The average height of the three systems diminishes from north to
south, from 750 to 400 toises; those of the culminant points (maxima
of the height of each group) from 1350 to 1000 or 900 toises. Hence it
results that the loftiest chain, with the exception of the small
insulated system of the Sierra Nevada of Santa Marta, is the
Cordillera of the shore of Venezuela, which is itself but a
continuation of the Andes. Directing our attention northward, we find
in Central America (latitude 12 to 30 degrees) and North America
(latitude 30 to 70 degrees), on the east of the Andes of Guatimala,
Mexico and Upper Louisiana, the same regular lowering which struck us
towards the south. In this vast extent of land, from the Cordillera of
Venezuela to the polar circle, eastern America presents two distinct
systems, the group of the mountains of the West Indies (which in its
eastern part is volcanic) and the chain of the Alleghenies. The former
of these systems, partly covered by the ocean, may be compared, with
respect to its relative position and form, to the Sierra Parime; the
latter, to the Brazil chains, running also from south-west to
north-east. The culminant points of those two systems rise to 1138 and
1040 toises. Such are the elements of this curve, of which the convex
summit is in the littoral chain of Venezuela:
AMERICA, EAST OF THE ANDES.
COLUMN 1 : SYSTEMS OF MOUNTAINS.
COLUMN 2 : MAXIMA OF HEIGHTS IN TOISES.
Brazil Group : Itacolumi 900 (south latitude 20 1/2 degrees).
Parime Group : Duida 1300 (north latitude 3 1/4 degrees).
Littoral Chain of Venezuela : Silla of Caracas 1350 (north latitude 10
1/2 degrees).
Group of the West Indies : Blue Mountains 1138 (north latitude 18 1/5
degrees).
Chain of the Alleghenies : Mount Washington 1040 (north latitude 44
1/4 degrees).
I have preferred indicating in this table the culminant points of each
system to the mean height of the line of elevation; the culminant
points are the results of direct measures, while the mean height is an
abstract idea somewhat vague, particularly when there is only one
group of mountains, as in Brazil, Parime and the West Indies, and not
a continued chain.
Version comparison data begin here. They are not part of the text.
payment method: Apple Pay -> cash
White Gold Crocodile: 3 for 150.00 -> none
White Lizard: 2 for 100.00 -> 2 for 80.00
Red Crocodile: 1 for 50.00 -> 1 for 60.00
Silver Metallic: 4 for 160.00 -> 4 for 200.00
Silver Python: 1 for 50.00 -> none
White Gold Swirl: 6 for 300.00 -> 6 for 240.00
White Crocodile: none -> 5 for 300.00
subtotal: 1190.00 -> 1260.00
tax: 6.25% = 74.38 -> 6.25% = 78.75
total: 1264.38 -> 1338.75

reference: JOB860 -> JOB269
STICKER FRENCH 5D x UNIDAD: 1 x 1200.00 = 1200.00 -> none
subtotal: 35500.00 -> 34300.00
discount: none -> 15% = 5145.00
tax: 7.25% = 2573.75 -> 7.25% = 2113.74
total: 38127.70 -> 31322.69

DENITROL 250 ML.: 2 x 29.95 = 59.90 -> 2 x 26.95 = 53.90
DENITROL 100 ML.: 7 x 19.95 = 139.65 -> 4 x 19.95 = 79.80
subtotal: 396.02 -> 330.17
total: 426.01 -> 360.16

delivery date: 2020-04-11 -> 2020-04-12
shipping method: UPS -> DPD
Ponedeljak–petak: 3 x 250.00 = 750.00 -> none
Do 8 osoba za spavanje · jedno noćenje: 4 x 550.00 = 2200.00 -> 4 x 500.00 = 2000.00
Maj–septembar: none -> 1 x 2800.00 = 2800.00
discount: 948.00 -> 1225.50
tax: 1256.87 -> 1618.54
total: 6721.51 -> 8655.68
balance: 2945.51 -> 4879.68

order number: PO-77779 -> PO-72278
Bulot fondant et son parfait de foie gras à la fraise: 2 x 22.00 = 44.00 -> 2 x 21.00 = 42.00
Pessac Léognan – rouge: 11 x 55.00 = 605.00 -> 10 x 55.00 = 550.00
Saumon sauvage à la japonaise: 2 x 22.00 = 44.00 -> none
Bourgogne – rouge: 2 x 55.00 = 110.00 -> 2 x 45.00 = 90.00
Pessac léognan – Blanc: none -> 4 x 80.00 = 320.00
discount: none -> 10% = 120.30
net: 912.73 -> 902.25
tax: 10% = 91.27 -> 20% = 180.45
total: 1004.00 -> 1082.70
Although it cannot be doubted that, among the five
systems of mountains on the east of the Andes, of which one only
belongs to the southern hemisphere, the littoral chain of Venezuela is
the most elevated (having a culminant point of 1350 toises, and a mean
height from the line of elevation of 750), we yet recognise with
surprise that the mountains of eastern America (whether continental or
insular) differ very inconsiderably in their height above the level of
the sea. The five groups are all nearly of an average height of from
500 to 700 toises; and the culminant points (maxima of the lines of
elevation) from 1000 to 1300 toises. That uniformity of structure, in
an extent twice as great as Europe, appears to me a very remarkable
phenomenon. No summit east of the Andes of Peru, Mexico and Upper
Louisiana rises beyond the limit of perpetual snow.* (* Not even the
White Mountains of the state of New Hampshire, to which Mount
Washington belongs. Long before the accurate measurement of Captain
Partridge I had proved (in 1804), by the laws of the decrement of
heat, that no summit of the White Mountains could attain the height
assigned to them by Mr. Cutler, of 1600 toises.) It may be added that,
with the exception of the Alleghenies, no snow falls sporadically in
any of the eastern systems which we have just examined. From these
considerations it results, and above all, from the comparison of the
New Continent with those parts of the old world which we know best,
with Europe and Asia, that America, thrown into the aquatic
hemisphere* of our planet, is still more remarkable for the continuity
and extent of the depressions of its surface, than for the height and
continuity of its longitudinal ridge. Beyond and within the isthmus of
Panama, but eastward of the Cordillera of the Andes, the mountains
scarcely attain, over an extent of 600,000 square leagues, the height
of the Scandinavian Alps, the Carpathians, the Monts-Dores (in
Auvergne) and the Jura. (* The southern hemisphere, owing to the
unequal distribution of seas and continents, has long been marked as
eminently aquatic; but the same inequality is found when we consider
the globe as divided not according to the equator but by meridians.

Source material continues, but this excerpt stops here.